Aujourd’hui, même les hétéros ont envie de dire qu’ils sont queer, non binaires, bisexuels ou fluides, bref, qu’ils sont « ouverts » quant à leur sexualité. Ce n’est pas une mauvaise chose d’être ouvert, au contraire, selon moi une sexualité épanouie comporte son lot d’expérimentations et d’ouverture à l’autre, mais l’orientation sexuelle et l’identité de genre sont-elles devenues des « phénomènes de mode » ?


Je sais, vous êtes peut-être déjà en furie à la lecture de ce paragraphe, mais il n’en demeure pas moins qu’au moment d’écrire ces lignes, en juin, le mois que l’on considère comme celui des Fiertés, en Amérique du Nord du moins, en référence aux émeutes de Stonewall du 28 juin au 3 juillet 1969, me donne l’impression de vouloir « vendre » la saveur du mois… Au niveau des offres de la presse, c’est la folie de la Fierté LGBTQ+ ! Pourquoi ne pas couvrir la nouvelle initiative de la dernière drag queen à la mode ? Ou encore un documentaire « queer typique » sur un jeune américano-asiatique dans sa quête de l’amour ? Encore mieux, pourquoi pas célébrer ce mois de la fierté avec une nouvelle chaine musicale SiriusXM et des émissions spéciales en l’honneur de la communauté LGBTQIA+ ? TikTok radio annonce même des conversations avec des « pionniers de la fierté » tout le mois de juin.
(J’ai hâte de voir par qui Gilbert Baker va être remplacé…) Parlant de drapeau, le monde politique
affiche également son « ouverture », alors que le 1er juin dernier, pour marquer la saison des Fiertés, avait lieu la levée du drapeau de la Fierté sur la Colline parlementaire à Ottawa. Puis, dans ce monde de la consommation, le drapeau est remplacé par des écouteurs aux couleurs irisées, alors qu’une marque et un OSBL s’associent pour lancer les écouteurs Inequality Crusher (Broyeurs d’inégalités) en édition limitée pour aider à financer les programmes de santé mentale LGBTQIA+…

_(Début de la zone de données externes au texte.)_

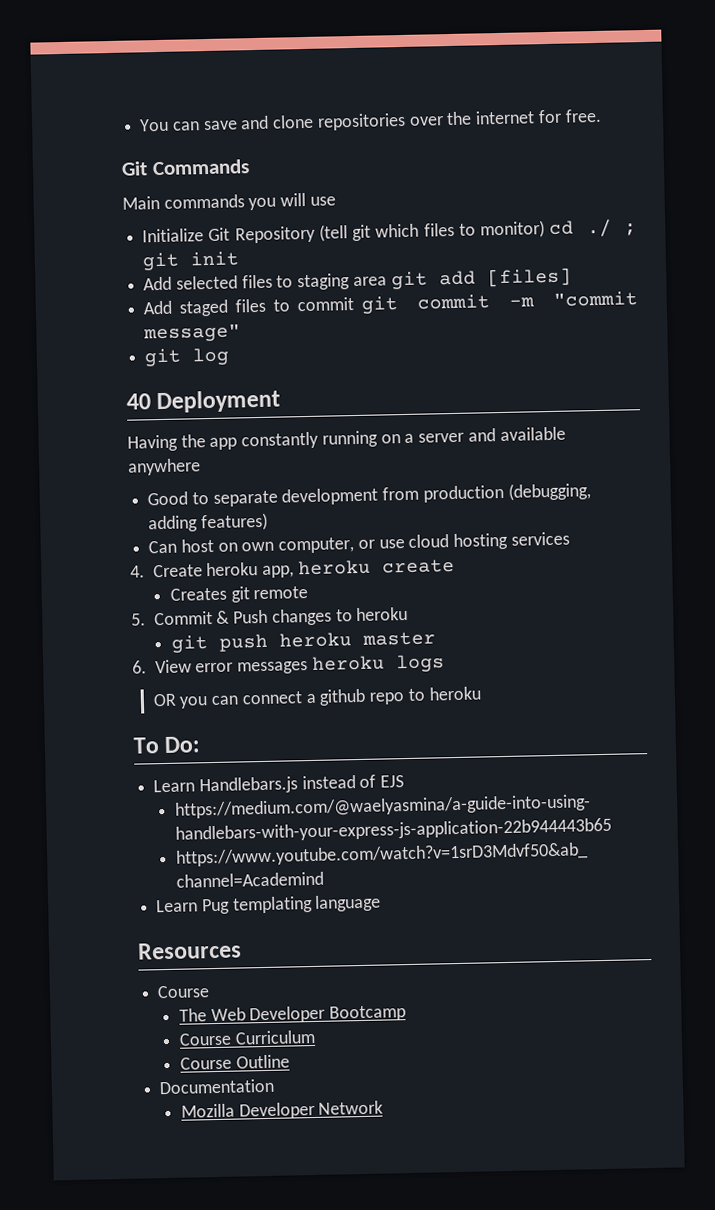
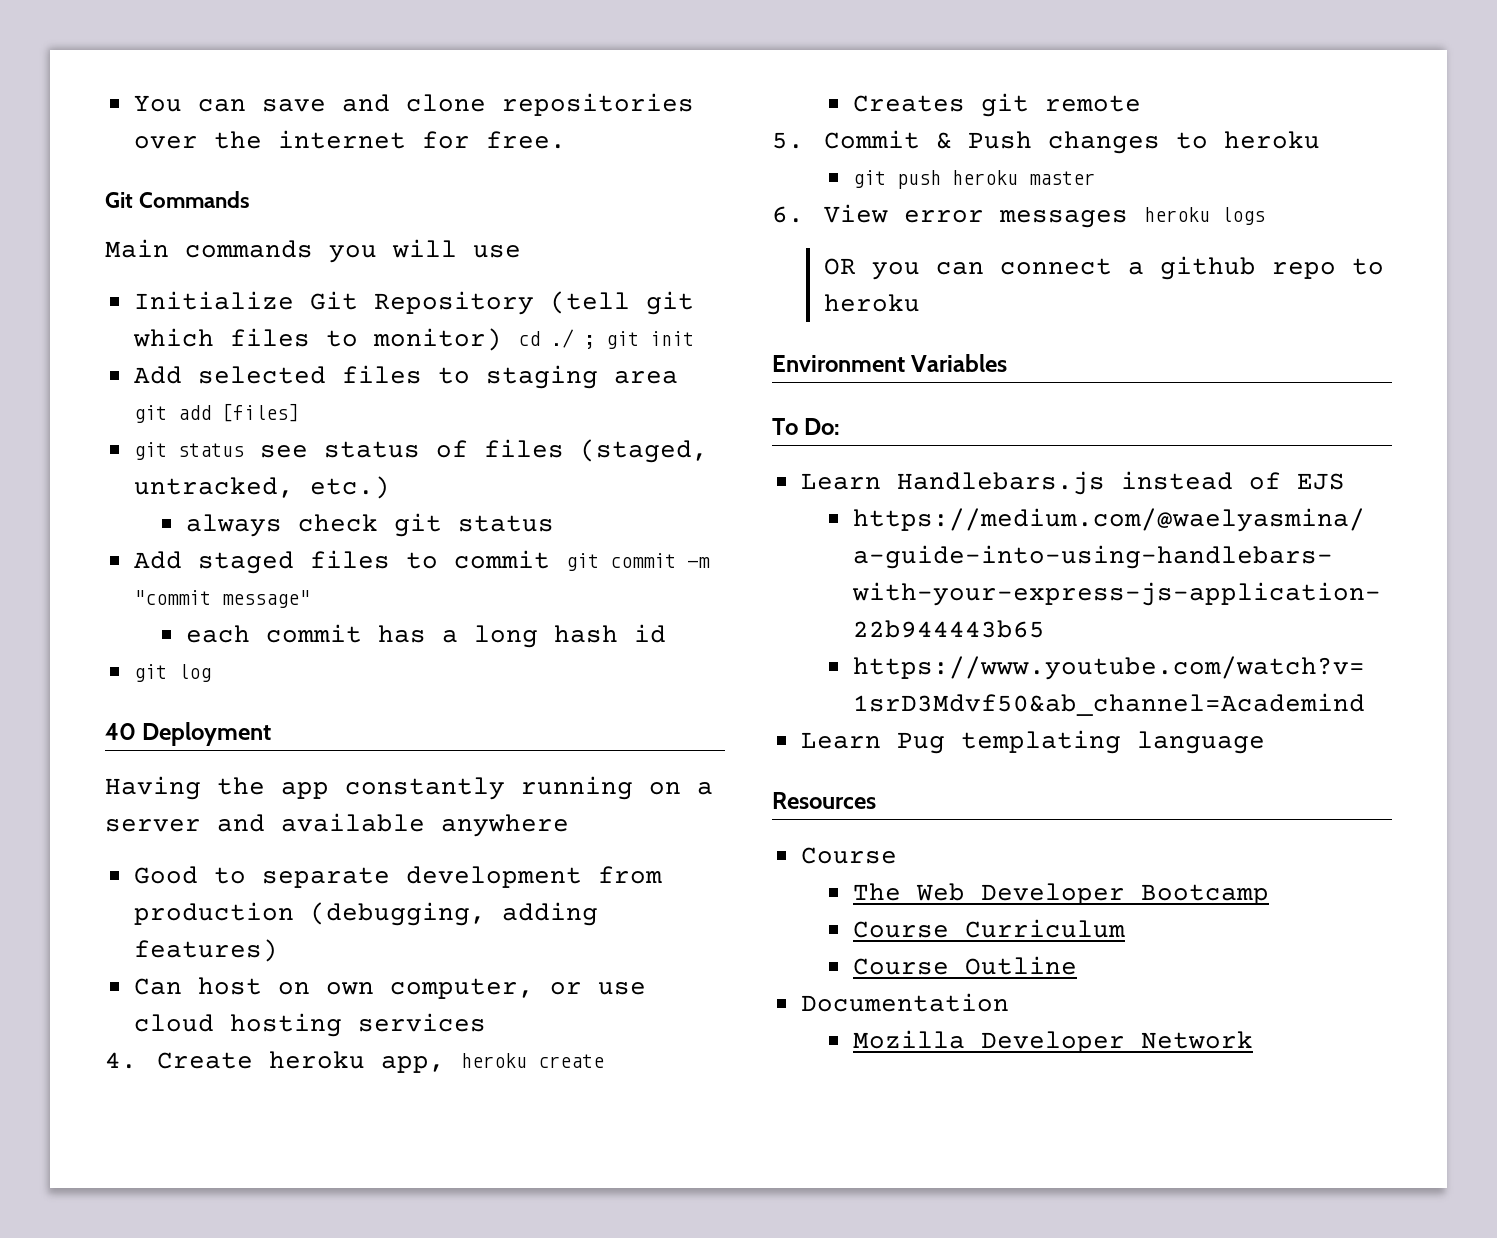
(572, 277) none -> [133,439,708,463] [133,476,390,499] [185,513,554,537] // git status see status of files (staged, untracked, etc.) // always check git status
(242, 333) none -> [185,624,666,648] // each commit has a long hash id
(481, 693) none -> [772,354,1008,372] // Environment Variables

Est-ce le prix à payer en ce mois des Fiertés ? Ce que je veux dire par là c’est qu’on n’est pas loin du lobby gai dont parlait jadis Éric Duhaime. (Comprenez-moi bien, je suis loin d’être fan d’Éric Duhaime, ou de ses politiques « conservatrices » ; j’ai d’ailleurs bien de la misère à croire que les camionneurs plus conservateurs qui scandaient la « libarté » voteraient pour un gai… mais ça, c’est une autre histoire.) J’avais le goût en ce mois de juillet de parler de la Fierté, puisque nous sommes à mi-chemin entre ce « mois des Fiertés » et la Fierté Montréal qui se déroulera en août dans la métropole. Aussi marketing que soient les deux initiatives, avouons-le, et aussi critique puis-je être, je ne peux m’empêcher de penser que toute cette visibilité est positive, dans la mesure où elle participe à rendre visible la communauté LGBTQ2S+ — bien sûr, toutes les lettres de l’acronyme ne sont guère visibles également — et à favoriser son acceptation dans la sphère publique au quotidien.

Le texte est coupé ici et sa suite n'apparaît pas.